Can Microsoft Recover From The Q4 FY2024 Azure Disappointment?
Summary:
- Despite the F4Q24 double beat, and a maintained FY 2025 outlook, Microsoft’s earnings outperformance was largely overshadowed by weaker-than-expected near-term prospects at Azure.
- The limited Azure uplift continues to highlight the extended impact of AI capacity constraints, considering better-than-expected commercial bookings in the quarter.
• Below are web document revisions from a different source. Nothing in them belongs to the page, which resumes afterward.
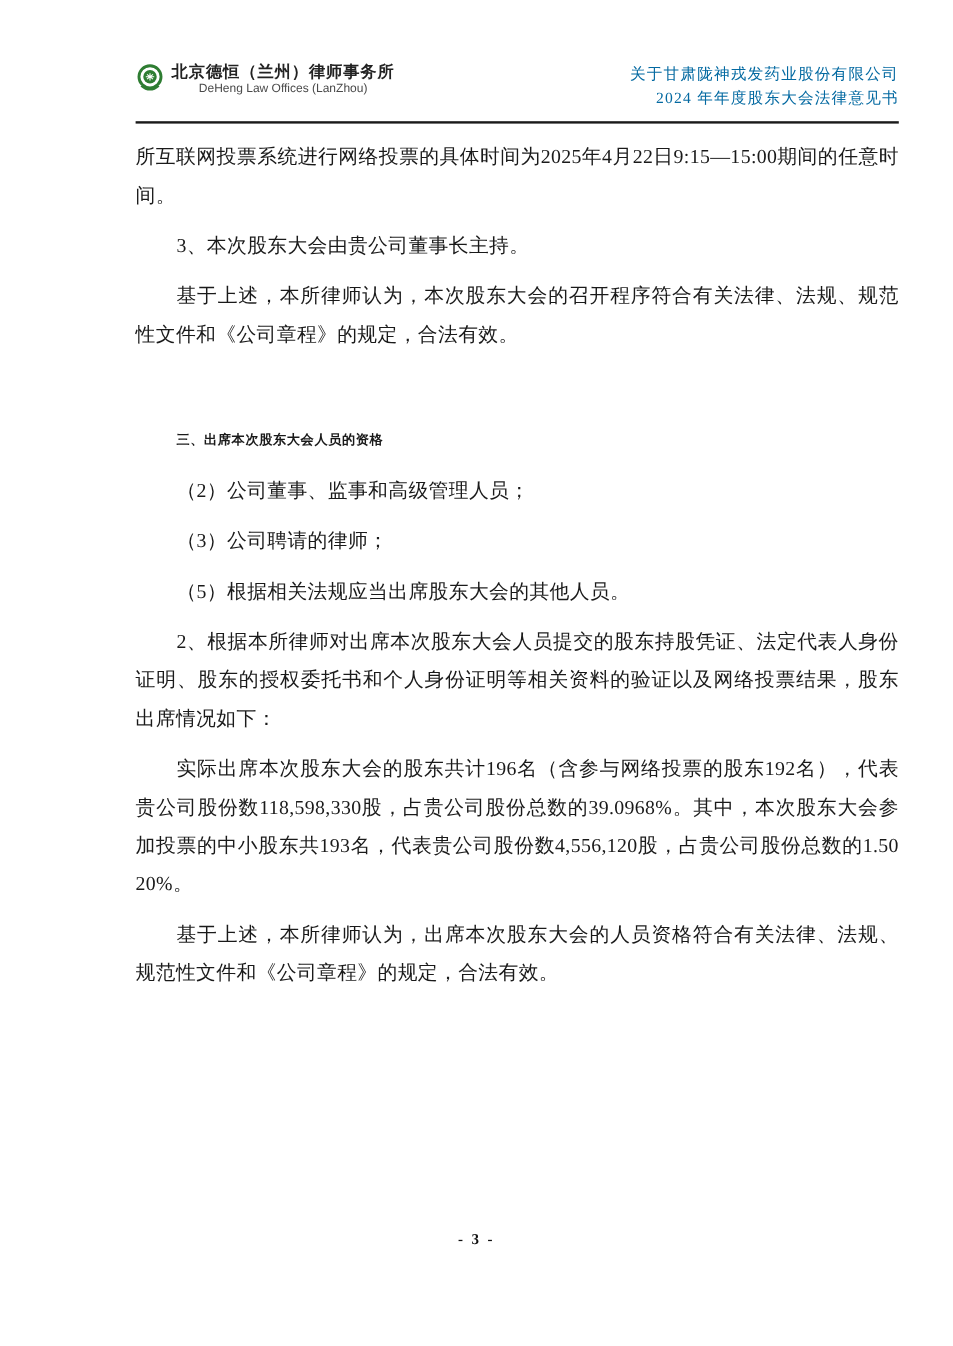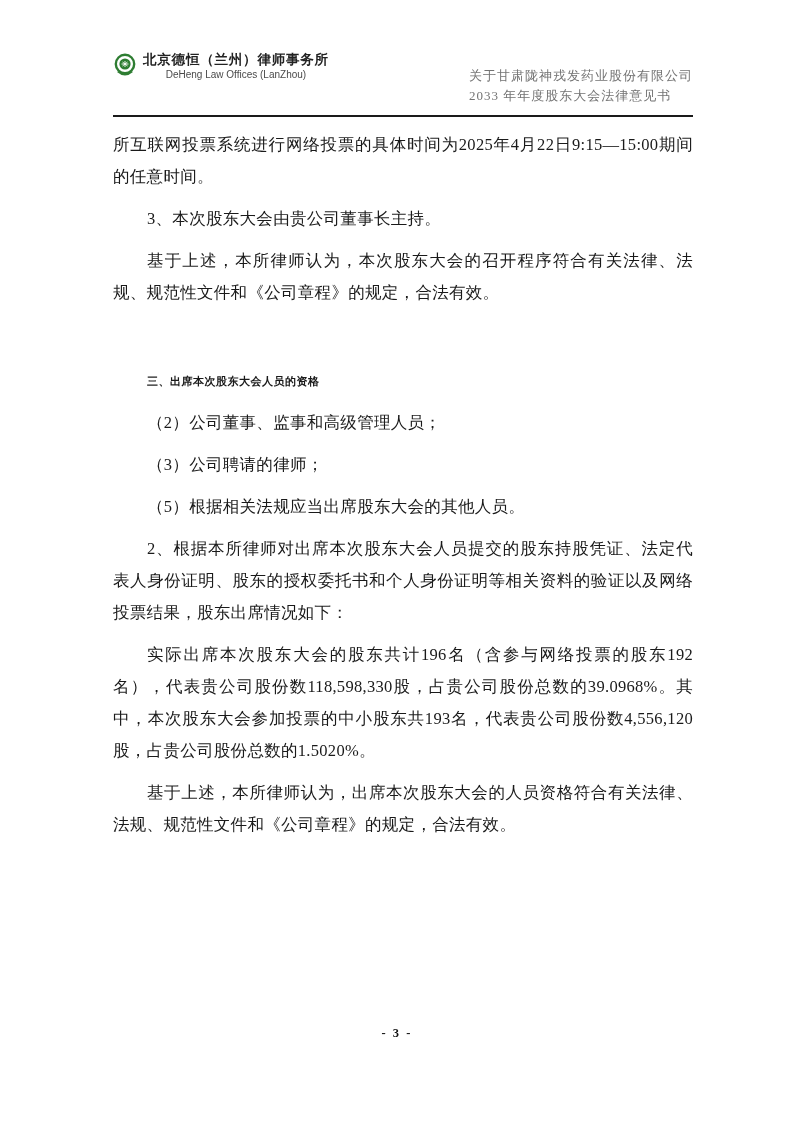--- a/index.html
+++ b/index.html
@@ -12,7 +12,7 @@
     color: #1a1a1a;
     font-family: "Liberation Serif", "DejaVu Serif", serif;
     box-sizing: border-box;
-    padding: 52px 101px 0 113px;
+    padding: 52px 45px 0 113px;
     overflow: hidden;
   }
   

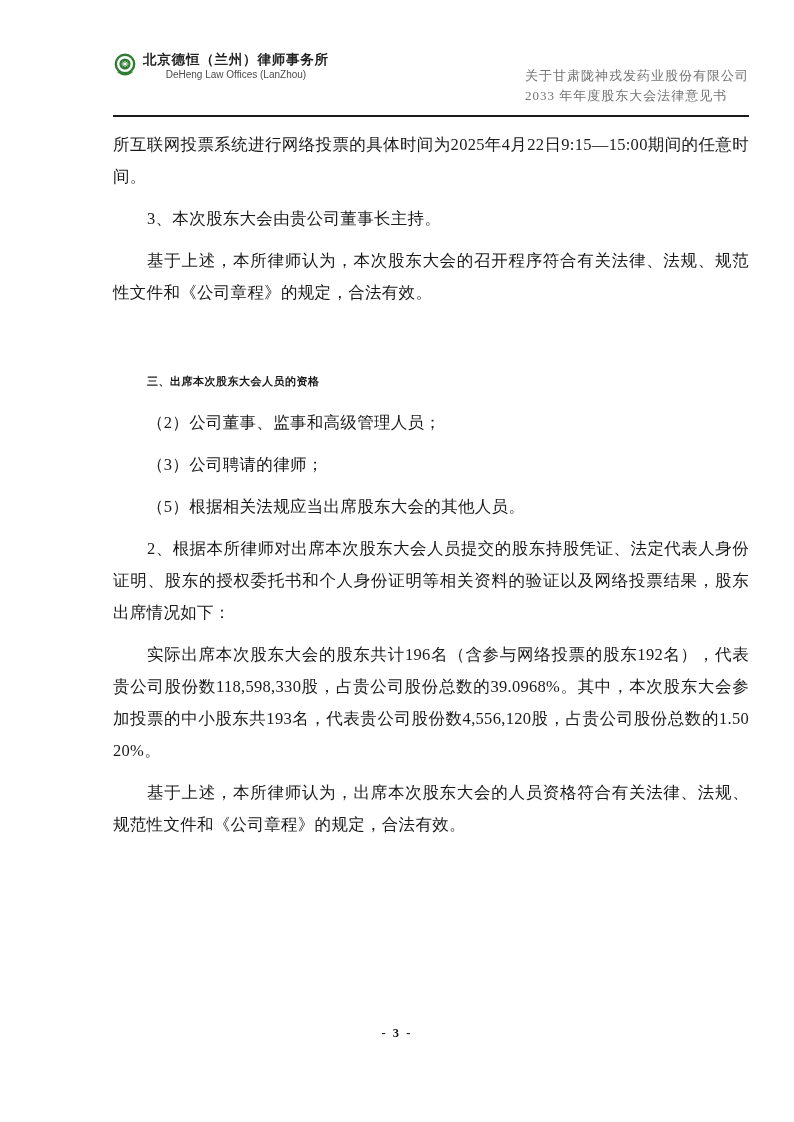--- a/index.html
+++ b/index.html
@@ -40,12 +40,12 @@
     text-align: center;
   }
   .header-right {
-    text-align: left;
+    text-align: right;
     font-size: 13px;
     line-height: 19.5px;
     letter-spacing: 1px;
-    color: #737373;
-    margin-top: 14px;
+    color: #0369a1;
+    margin-top: 0;
   }
   .header-rule {
     border: none;

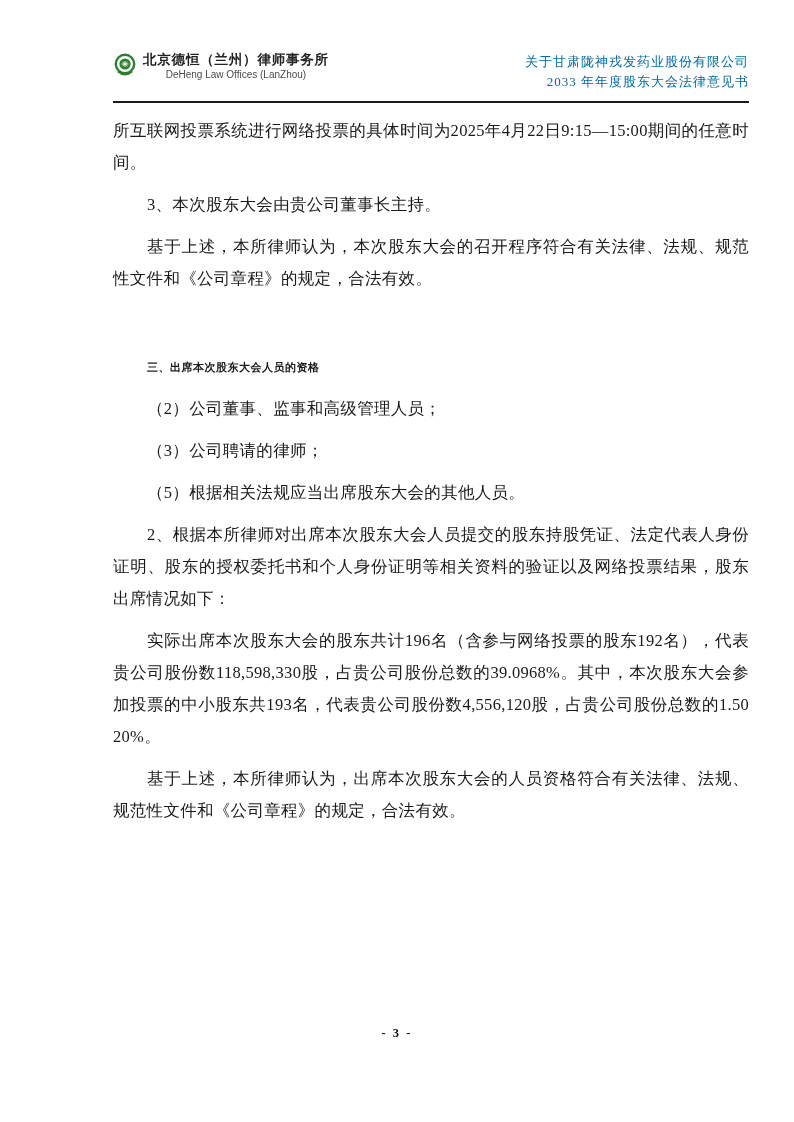--- a/index.html
+++ b/index.html
@@ -107,7 +107,7 @@
     </div>
     <div class="header-right">
       <div>关于甘肃陇神戎发药业股份有限公司</div>
-      <div>2033 年年度股东大会法律意见书</div>
+      <div>2024 年年度股东大会法律意见书</div>
     </div>
   </div>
- Meanwhile, management is pushing forward with an elevated capital investment cycle into AI infrastructure, drawing up execution risks ahead.
Despite being regarded as one of the key beneficiaries of AI, thanks to its prescient investment in OpenAI, the Microsoft stock (NASDAQ:MSFT) has underperformed broader markets and its megacap peers this year. And despite continued momentum exiting FY 2024, the stock has continued to lose ground as investors react to underperformance at Azure. Yet, the company’s robust FY 2025 growth guidance continues to highlight a favorable monetization ramp trajectory for the hefty capital outlay Microsoft has earmarked for its next-generation AI ambitions.
Specifically, management expects sustained double-digit revenue growth in FY 2025, with further contributions from Azure in the second half when addition compute capacity comes online to address outsized demand. This is in line with the preliminary outlook provided in April, when management was eyeing double-digit revenue and EBIT growth, alongside a 1-point y/y decline in operating margins due to AI-driven capital intensity and ongoing cost impacts of Activision integration. The outlook is corroborated by robust market share gains at Azure, particularly with expanding AI contributions that represented 8-points of the segment’s growth, which translates to an annual revenue run-rate of $5 billion.
Taken together, Microsoft continues to mitigate its exposure to rising investors’ concerns about ROI compression. Albeit a rising capex spend trajectory, exiting FY 2024 at more than $55 billion with further increases through FY 2025, Microsoft’s robust growth guidance suggests tangible monetization avenues for its massive capital outlay earmarked for AI developments.
This is further corroborated with ongoing AI capacity constraints when compared against a resiliently growing demand environment. Although Azure’s near-term growth outlook falls shy of previous estimates, Microsoft is expecting reacceleration in F2H25 when additional AI capacity comes online. The company is also aligning capital spend with demand signals to reduce exposure to ROI compression, with a designated 15+ years realization timeline. This differs from recent investors’ scrutiny observed over Google’s (GOOG / GOOGL) ballooning AI-spend, which management had justified by merely highlighting the significant risk of “under-investing”.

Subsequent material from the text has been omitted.